Michael L. Cobbler told a beautiful story, “The Trouble With 'Sin Stealers’
On an early spring day long ago, when my mother had made my favorite lunch for school. It was a small container of chocolate milk, a peanut butter and jelly sandwich, and fresh-baked chocolate chip cookies.
I went off to School, but a block and a half away, eager for the morning to pass so I could sink my teeth into one of those delicious cookies, but as I turned from Stuyvesant Ave on to Quincy Street I was face to face with Junebug, the bully of the block.
"Gimmie that lunch, punk!" he said.
"But, Junebug, that's my lunch."
"You better gimmie that lunch!"
"But it's mine. My Mom made it for me, and she made me my favorite--."
Junebug's right uppercut sent me and the lunch to the ground. He picked up the lunch and said, "That's what you get for not listening to me!" and went off to school. I also went off to school with no lunch and lots of anger.
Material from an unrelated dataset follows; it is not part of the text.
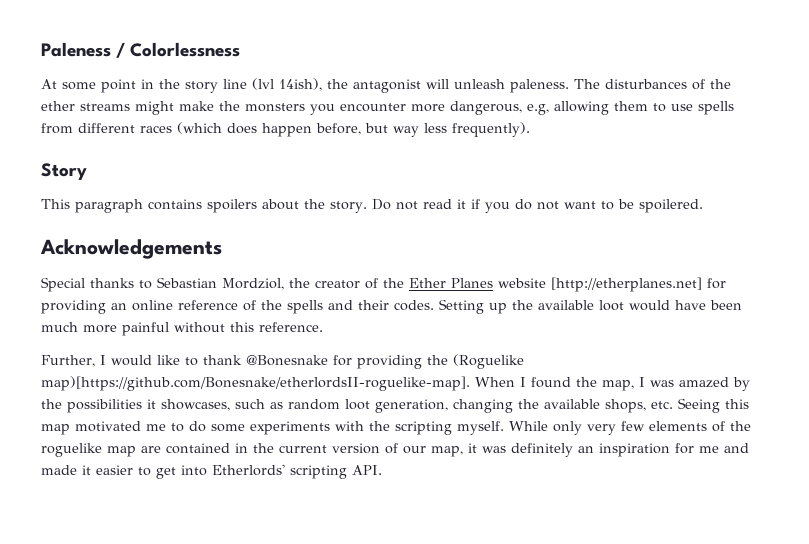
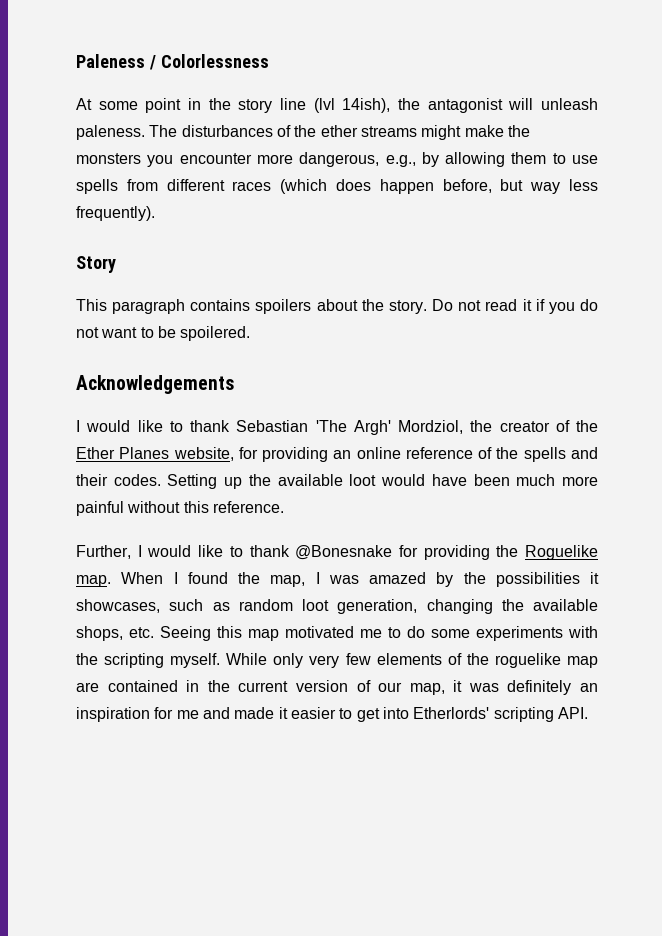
[527,104,549,115] e.g, -> [385,152,439,167] e.g., by
[41,277,217,292] Special thanks to Sebastian -> [76,420,391,435] I would like to thank Sebastian 'The Argh'
[498,277,702,292] website [http://etherplanes.net] -> [173,447,234,461] website,
[453,354,524,369] [41,376,470,391] (Roguelike map)[https://github.com/Bonesnake/etherlordsII-roguelike-map]. -> [525,545,598,560] [76,575,111,587] Roguelike map.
At home that late afternoon I was very silent. Mama, knowing something was up, said, "What happened at school today?"
"I'm gonna kill him!"
"I'm gonna kill him!"
"And who do you plan to kill?"
"Junebug. He beat me up, he stole my lunch, and I'm gonna kill him!"
Mama thought for awhile and then said, "Here, have some food. Don't start your homework right away--there is something we need to do together, but you must do it as I say."
The next morning I saw Junebug in front of the school. He pointed to me and said, "Here is that punk who I stole cookies from yesterday!"
I walked up to him, handed him a bag and said, "Junebug, here are some cookies. They're for you. I and my mother made them."
"Whatta you mean, punk?-- Giving me cookies? I can take them from you anytime I want!"
"But we made them for you--take them."
"Are they poison?"
"No, they're okay--take them."
He took the bag from me and handed it to one of his buddies. "Hey, Bootsie, you try them."
"But they just may be poison," said Bootsie.
"Try them anyway, already! They just may be good!"
After one bite, and Bootsie still standing, Junebug passed out the cookies to his buddies, saying, "The punk has brought me, Junebug, some cookies! Isn't that great!"
The next day, I saw Junebug during recess. I walked up to him, gave him a bag and said, "Junebug, here are some more cookies. Take them, they're free."
"Are you messing with me, man? Are you messing with me? These are the ones that are poison! Yesterday was just to set me up!"
"Don't worry, Junebug. They're just fine."
He took the bag and backed away from me with a terrified look on his face.
The following day, I saw Junebug in the cafeteria. I said, "Junebug, here are some more cookies. Enjoy them!"
"How can I enjoy cookies if you keep on giving them to me! Now cut it out, man! I didn't even finish yesterday's cookies! No more cookies! (He took the bag anyway.)
On the next day, I saw Junebug at the end of school. I walked up to him and said, "Junebug, here are...." He took one look at that bag of cookies and turned running and screaming all the way down Quincy Street. I haven't even had the notion of taking someone's life ever since. Because Jesus is a sin stealer, my mom stole my intention to sin.*
This is what Jesus means to make “you the fishers of men.”